Type of Work: Master Thesis

Main Author: Jan Petrik

Affiliation: ETH Zurich

Supervisors: Radek Danecek, Markus Gross

Date: 20th October 2020

Journal: None

Online: On Demand

The methodology of this thesis centres on the development of ShapeTexGAN, a GAN architecture that incorporates graph and point convolutions to efficiently process geometric data. The uniqueness of this research lies in its ability to train on unordered point clouds and 2D images, producing registered polygon meshes. It also demonstrates the ability to generate textured meshes, i.e. to apply a texture to an untextured polygon mesh.
The main findings of this thesis highlight the effectiveness of ShapeTexGAN in generating accurate and high quality 3D shapes, as evidenced by both qualitative and quantitative evaluations. The ability to infer texture from coloured point clouds and apply it to meshes using a k-nearest neighbour algorithm further distinguishes this work and demonstrates the potential of integrating texture and shape reconstruction in a unified framework.

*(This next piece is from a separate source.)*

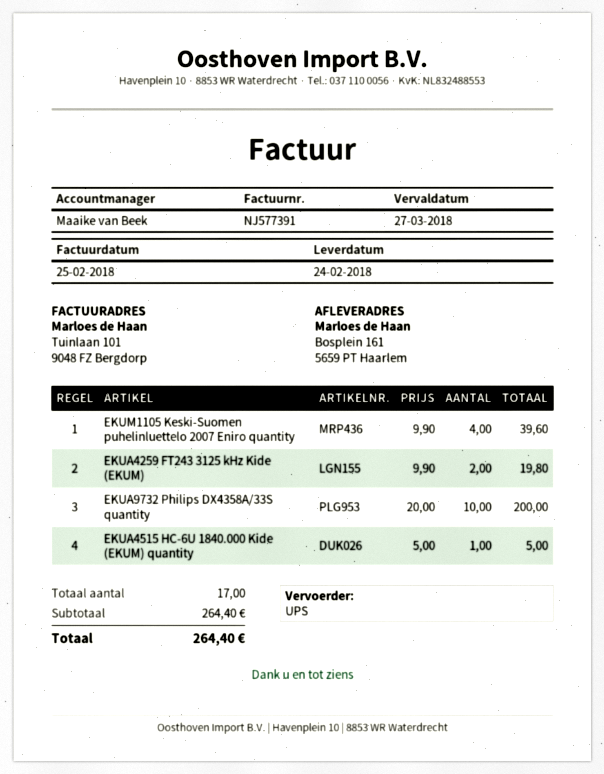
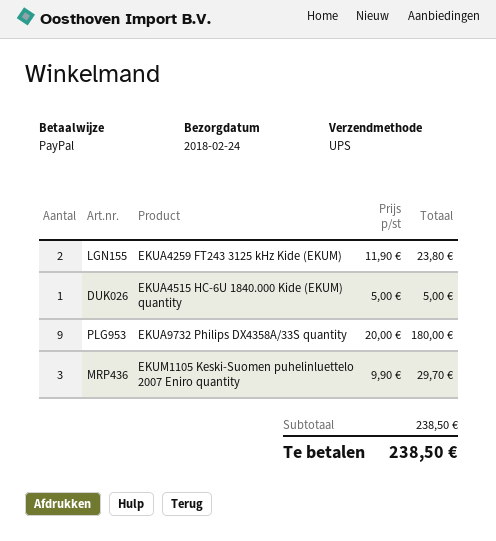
EKUM1105 Keski-Suomen puhelinluettelo 2007 Eniro quantity: 4 x 9.90 = 39.60 -> 3 x 9.90 = 29.70
EKUA4259 FT243 3125 kHz Kide (EKUM): 2 x 9.90 = 19.80 -> 2 x 11.90 = 23.80
EKUA9732 Philips DX4358A/33S quantity: 10 x 20.00 = 200.00 -> 9 x 20.00 = 180.00
subtotal: 264.40 -> 238.50
total: 264.40 -> 238.50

  • The interpolation outcomes in the ShapeTexGAN latent space between two 3D models are demonstrated. Additionally, the dots highlight specific polygons on the polygon mesh, and it is evident that these polygons remain unchanged throughout the interpolation process. Therefore, the generated 3D models maintain registration, signifying a stable topological structure throughout the transition.
  • Reconstruction results of ShapeTexGAN in the most challenging scenario, where the input to this AI-driven architecture is a single image silhouette of an object - a car, a chair and a human torso - and the output is a 3D model. It should be emphasised that the reconstruction is performed solely on the basis of this information, without any additional parameters.